Una spiaggia senza barriere a Catania è realtà. Alla Plaia ha preso il via “Mare per Tutti 2026”, il progetto dedicato all’accessibilità e all’inclusione delle persone con disabilità, che introduce nuove attrezzature e servizi gratuiti per rendere il litorale etneo sempre più accogliente. L’iniziativa è stata presentata alla Spiaggia Libera n. 3 alla presenza dell’assessore comunale al Mare Andrea Guzzardi, dei rappresentanti dell’azienda sostenitrice, delle associazioni partner e dei gestori delle strutture coinvolte.

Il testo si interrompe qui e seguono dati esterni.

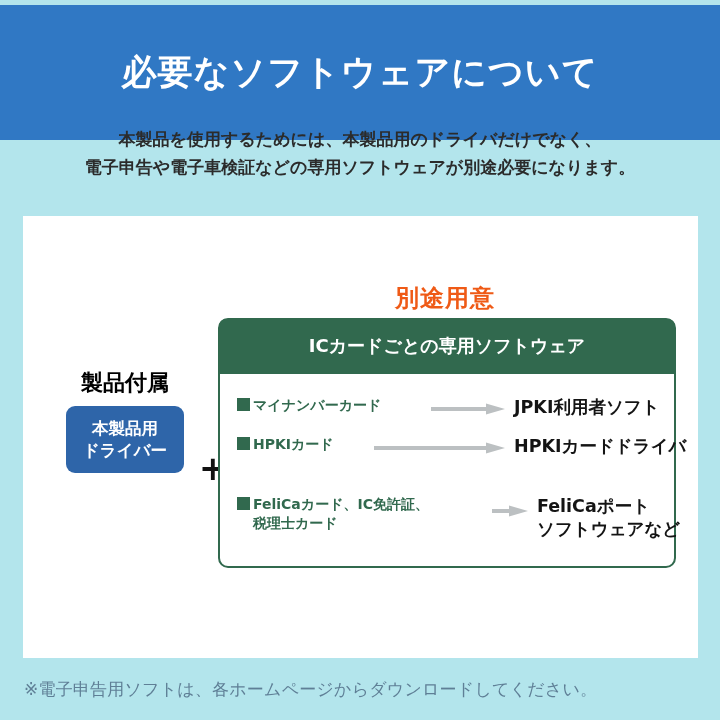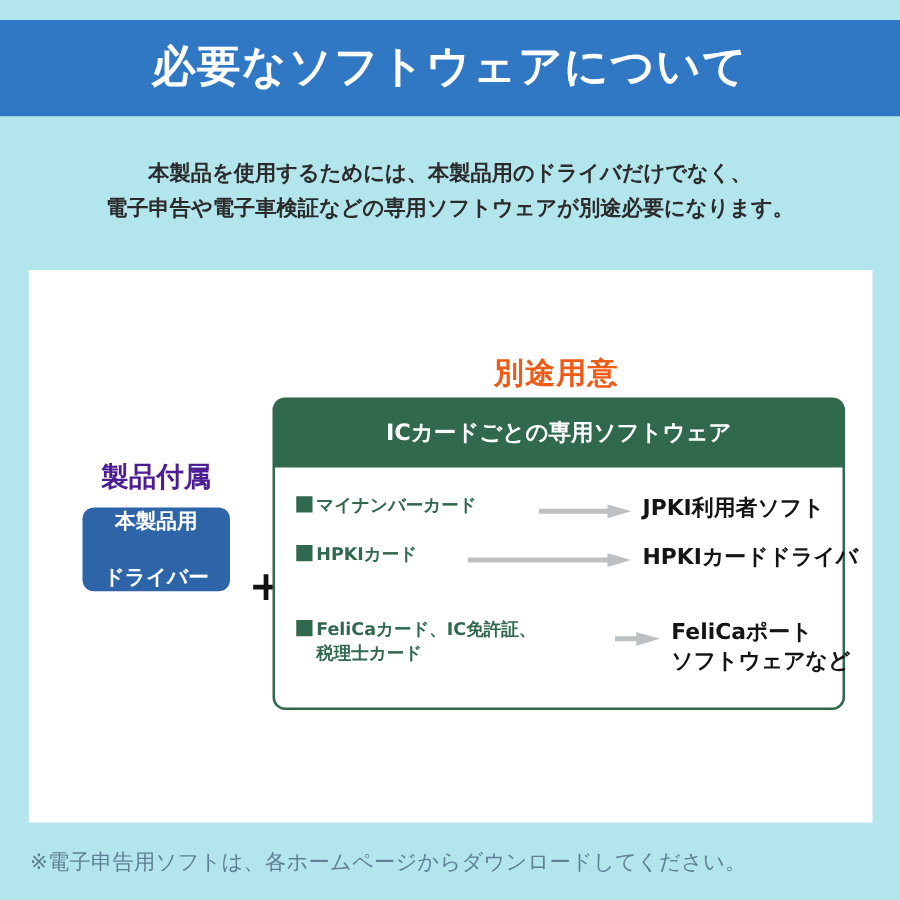--- a/index.html
+++ b/index.html
@@ -19,9 +19,9 @@
   .banner {
     position: absolute;
     left: 0;
-    top: 16px;
+    top: 5px;
     width: 720px;
-    height: 77px;
+    height: 135px;
     background: #3078c4;
     display: flex;
     align-items: center;

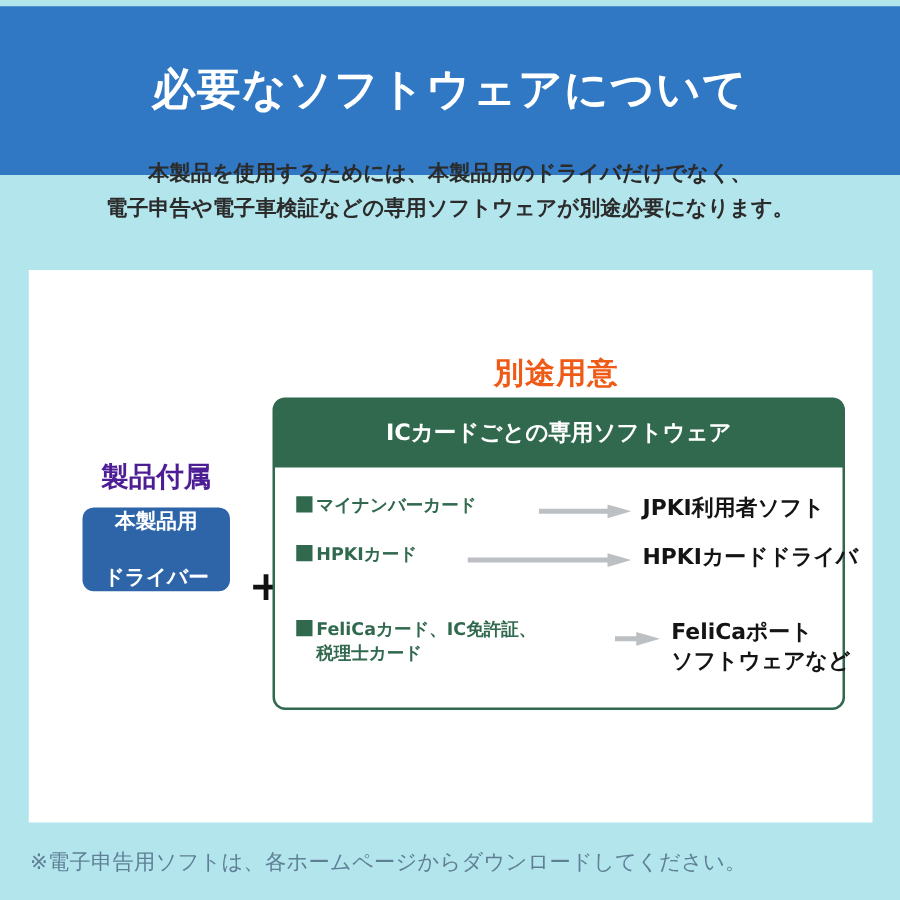--- a/index.html
+++ b/index.html
@@ -71,7 +71,7 @@
   .left-label {
     font-size: 22px;
     font-weight: bold;
-    color: #4c1d95;
+    color: #000000;
     line-height: 1.1;
     margin-bottom: 11px;
     white-space: nowrap;

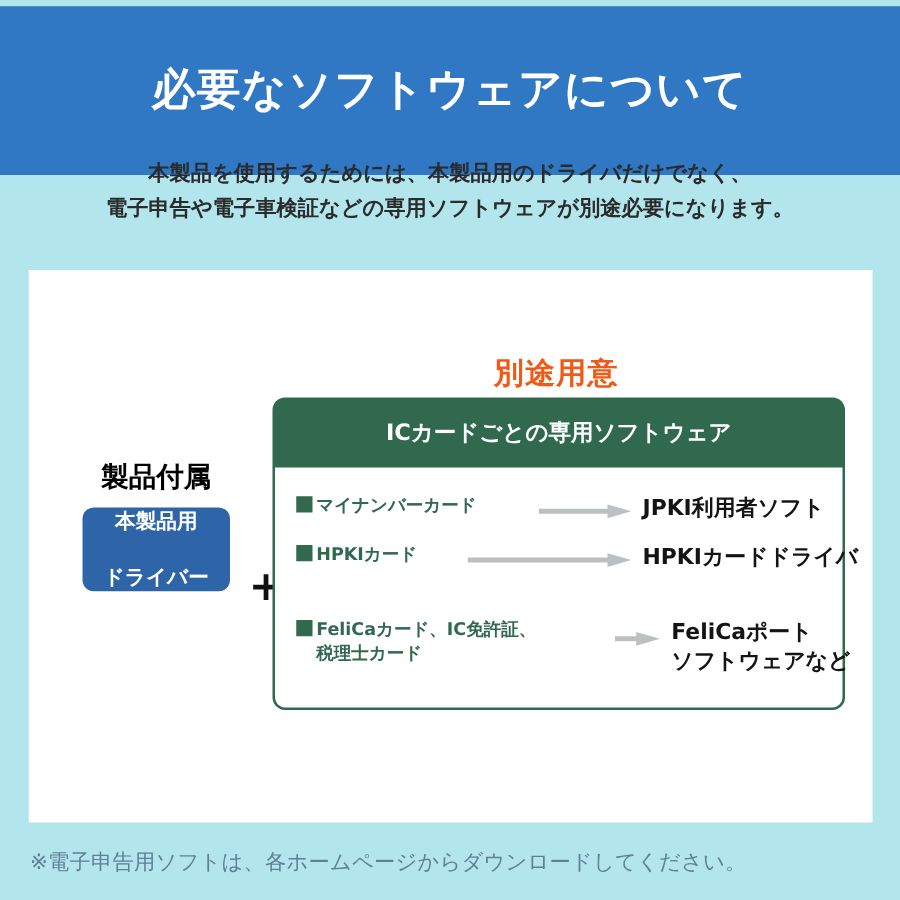--- a/index.html
+++ b/index.html
@@ -89,7 +89,7 @@
     display: flex;
     flex-direction: column;
     align-items: center;
-    justify-content: space-between;
+    justify-content: center;
   }
   .driver-line { display: block; white-space: nowrap; }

“Mare per Tutti 2026”, il progetto a Catania
Il progetto – ideato e promosso da Francesco Sanfilippo, esponente del movimento politico Controcorrente con il supporto del Presidente dell’associazione Catania più Attiva Santo Musumeci, in stretta collaborazione con l’Assessore al Mare Andrea Guzzardi – nasce con l’obiettivo di trasformare l’accesso al mare in un diritto concreto, attraverso un sistema organizzato di postazioni attrezzate e servizi dedicati. Sono quattordici le aree gratuite messe a disposizione: dodici distribuite nelle tre spiagge libere della Plaia, con quattro postazioni per ciascun arenile composte da ombrelloni e lettini, e altre due collocate al Solarium di San Giovanni Li Cuti. Le postazioni sono state posizionate nelle zone più vicine alla battigia e sono raggiungibili tramite passerelle, così da facilitare gli spostamenti delle persone con ridotta mobilità.
L’accessibilità non riguarda soltanto gli spazi in spiaggia, ma l’intera esperienza balneare. Il progetto prevede infatti posti auto riservati e gratuiti nei parcheggi delle spiagge libere e nelle aree vicine al solarium, oltre alla disponibilità di sedie anfibie Job e Solemare per consentire il trasporto in acqua. Le attrezzature sono state concesse grazie alla collaborazione tra le associazioni Catania Più Attiva, Centro Ortopedico Siciliano e ITS Turrisi Colonna, mentre il personale dei gestori garantirà supporto nelle prenotazioni e nell’utilizzo dei dispositivi.
Il commento di Guzzardi
“Garantire un mare libero, accessibile e fruibile gratuitamente a chi ha ridotta mobilità non è solo un dovere istituzionale, ma una priorità politica e umana che qualifica la nostra città”, ha dichiarato l’assessore Andrea Guzzardi, sottolineando la collaborazione tra amministrazione comunale, associazioni e realtà imprenditoriali del territorio. La realizzazione di “Mare per Tutti 2026” è stata possibile infatti grazie al contributo dell’azienda sponsor, che ha finanziato interamente l’acquisto delle attrezzature senza costi per il Comune di Catania. Il materiale resterà in comodato d’uso gratuito fino alla fine della stagione balneare 2026. Un ruolo importante è svolto anche da Handy Superabile ETS, che permetterà alle spiagge libere catanesi e al Solarium di San Giovanni Li Cuti di entrare nei circuiti nazionali e internazionali del turismo accessibile.